The parent-child relationship is always changing. It is often said that the parent-child dynamic changes during college years, when your children get married, or have their own kids.
However, the truth is, it begins to evolve long before that – particularly as they enter the pre-teen years.
The pre-teenage years are notoriously challenging as children prepare for their first tastes of the adult world- sex, drugs, peer pressure, and the impending college application process. Approximately 86% of teens experience peer pressure and with 90% of preteens in America now active on social media, the pressure begins a lot earlier.
For a parent, this period is equally as transformative as for their child. They find themselves having to unlearn and relearn parenting strategies to successfully parent their pre-teens and maintain that strong parental relationship with them.
Carve out undivided parent-child time every week
Every child enjoys the undivided attention of their parent- if done right. Make it a regular habit to have dedicated parent and child time every week. This gives you a chance to catch up on what is going on in their lives.

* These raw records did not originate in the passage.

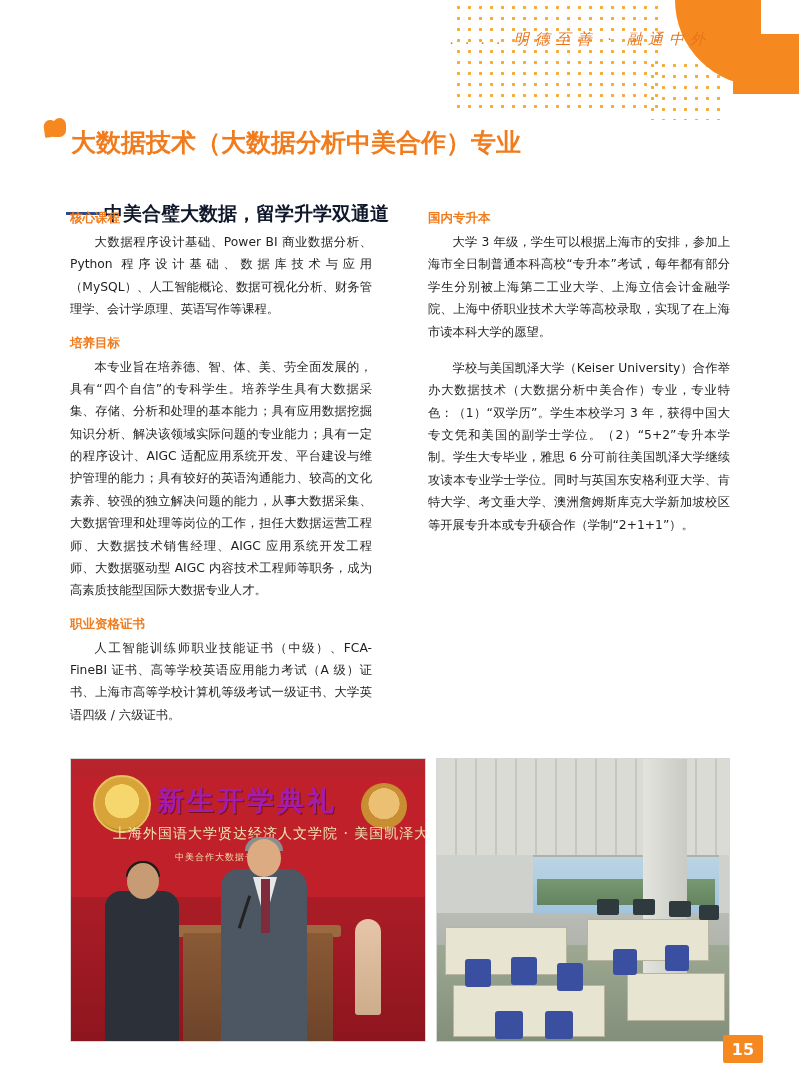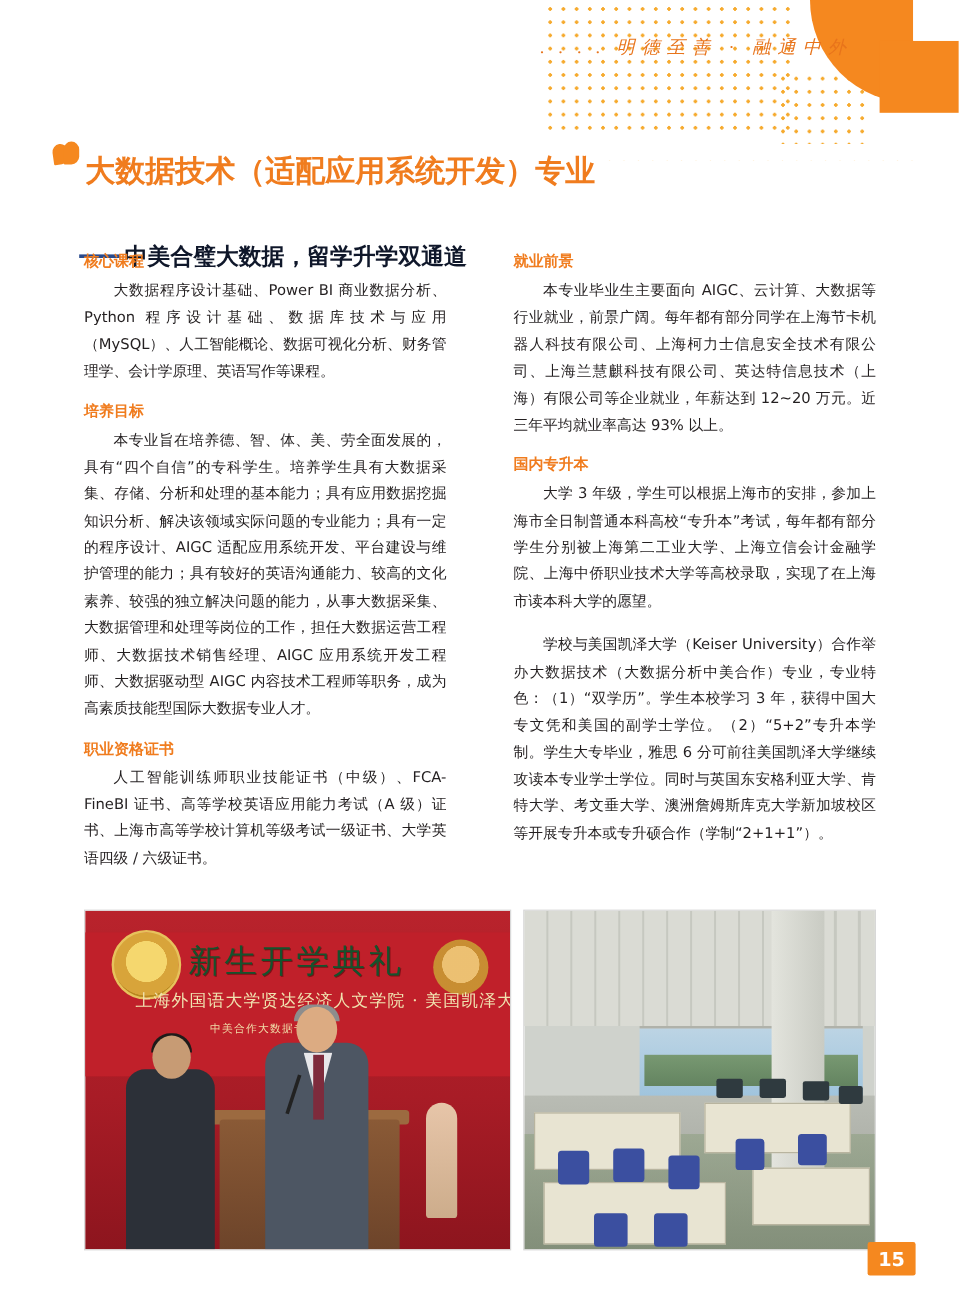--- a/index.html
+++ b/index.html
@@ -213,21 +213,21 @@
   .pl-bg {
     position: absolute; inset: 0;
     background: linear-gradient(#b9232c 0%, #a81c26 55%, #8d151e 100%);
   }
   .pl-banner {
     position: absolute; left: 0; right: 0; top: 18px; height: 120px;
     background: #c0202a;
   }
   .pl-bigtext {
     position: absolute; left: 86px; top: 24px;
-    font-size: 27px; font-weight: normal; color: #14532d;
+    font-size: 27px; font-weight: bold; color: #a21caf;
     font-family: "DejaVu Serif", "Liberation Serif", serif;
     letter-spacing: 3px;
     text-shadow: 1px 1px 0 #7c1016;
   }
   .pl-subtext {
     position: absolute; left: 42px; top: 66px;
     font-size: 14px; color: #f0e3b0; letter-spacing: 1px;
     font-family: "DejaVu Serif", "Liberation Serif", serif;
     white-space: nowrap;
   }
@@ -379,21 +379,21 @@
   <span class="dots">. . . .</span>
   <span>明德至善 · 融通中外</span>
 </div>
 
 <div class="title-wrap">
   <div class="title-row">
     <span class="title-mark">
       <span class="m1"></span>
         <span class="m2"></span>
     </span>
-    <h1 class="main-title">大数据技术（适配应用系统开发）专业</h1>
+    <h1 class="main-title">大数据技术（大数据分析中美合作）专业</h1>
     <span class="title-dots"></span>
   </div>
   <div class="subtitle-row">
     <span class="sub-dash"></span>
     <h2 class="sub-title">中美合璧大数据，留学升学双通道</h2>
   </div>
 </div>
 
 <div class="columns">
   <div class="col">
@@ -405,24 +405,20 @@
       <h3 class="sec-head">培养目标</h3>
       <p class="sec-body indent">本专业旨在培养德、智、体、美、劳全面发展的，具有“四个自信”的专科学生。培养学生具有大数据采集、存储、分析和处理的基本能力；具有应用数据挖掘知识分析、解决该领域实际问题的专业能力；具有一定的程序设计、AIGC 适配应用系统开发、平台建设与维护管理的能力；具有较好的英语沟通能力、较高的文化素养、较强的独立解决问题的能力，从事大数据采集、大数据管理和处理等岗位的工作，担任大数据运营工程师、大数据技术销售经理、AIGC 应用系统开发工程师、大数据驱动型 AIGC 内容技术工程师等职务，成为高素质技能型国际大数据专业人才。</p>
     </div>
     <div class="sec-block">
       <h3 class="sec-head">职业资格证书</h3>
       <p class="sec-body indent">人工智能训练师职业技能证书（中级）、FCA-FineBI 证书、高等学校英语应用能力考试（A 级）证书、上海市高等学校计算机等级考试一级证书、大学英语四级 / 六级证书。</p>
     </div>
   </div>
 
   <div class="col">
-    <div class="sec-block">
-      <h3 class="sec-head">就业前景</h3>
-      <p class="sec-body indent">本专业毕业生主要面向 AIGC、云计算、大数据等行业就业，前景广阔。每年都有部分同学在上海节卡机器人科技有限公司、上海柯力士信息安全技术有限公司、上海兰慧麒科技有限公司、英达特信息技术（上海）有限公司等企业就业，年薪达到 12~20 万元。近三年平均就业率高达 93% 以上。</p>
-    </div>
     <div class="sec-block">
       <h3 class="sec-head">国内专升本</h3>
       <p class="sec-body indent">大学 3 年级，学生可以根据上海市的安排，参加上海市全日制普通本科高校“专升本”考试，每年都有部分学生分别被上海第二工业大学、上海立信会计金融学院、上海中侨职业技术大学等高校录取，实现了在上海市读本科大学的愿望。</p>
     </div>
     <div class="sec-block">
       <p class="sec-body indent">学校与美国凯泽大学（Keiser University）合作举办大数据技术（大数据分析中美合作）专业，专业特色：（1）“双学历”。学生本校学习 3 年，获得中国大专文凭和美国的副学士学位。（2）“5+2”专升本学制。学生大专毕业，雅思 6 分可前往美国凯泽大学继续攻读本专业学士学位。同时与英国东安格利亚大学、肯特大学、考文垂大学、澳洲詹姆斯库克大学新加坡校区等开展专升本或专升硕合作（学制“2+1+1”）。</p>
     </div>
   </div>
 </div>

One good way to do this is to have a family dinner night every week or set aside an afternoon for activity between you two every week. Feel free to make up your traditions and personalize it according to you and your child’s interest.
Get involved in their interests with tThem
As your child enters their pre-teen years, they begin to experience newfound independence and new interests, which they want to explore. Whether it is listening to them talk about their new favorite video game or getting your tween daughter a present that reflects her interests like singing, fashion, or dancing, getting involved in their interest is a great way to connect with your young teen.
It is also the perfect way to kickstart a conversation with your child. They are more likely to open up to you if they feel you are relatable and as a bonus, those nights of doing activities together can turn out to be some of your most treasured memories.
Normalize the difficult conversations
The pre-adolescent years are a common time where your child will face sensitive issues including peer pressure, mental health, sexual activity, and drug use. Having difficult conversations with your teen may be tricky but they are essential to their well being, and in helping them make the right choices as they explore their growing independence.
To get these conversations going, the best approach is to make these issues a normal part of your conversations in your home. Naturally, your child’s curiosity about these issues will increase during these times.
Encourage them to ask questions and when listening or responding, try to adopt a non-judgmental attitude. Doing this will encourage your child to feel comfortable confiding in you or asking you the common questions teens face.
You may also want to try changing your communication style with your child. Whilst it was all about problem-solving when they were younger, many pre-teens want a parent’s support and listening ear as they get older.
However, while you should encourage your child to open up and encourage your child’s independence, parents should still be aware of red flags with their pre-teens like sudden temper issues or loss of appetite, or interest in favorite pastimes.
Teens may not always come to you when they are facing issues so be aware of certain cues can help you provide them with the right guidance or help.
As your child grows up, their personality and needs change. As a result, your parenting style needs to change along with it.
Parenting a preadolescent may feel like a sudden shock as your child suddenly seems to have grown up overnight. While it may seem like they are suddenly grown up, preteens still need their parents, maybe even more than before.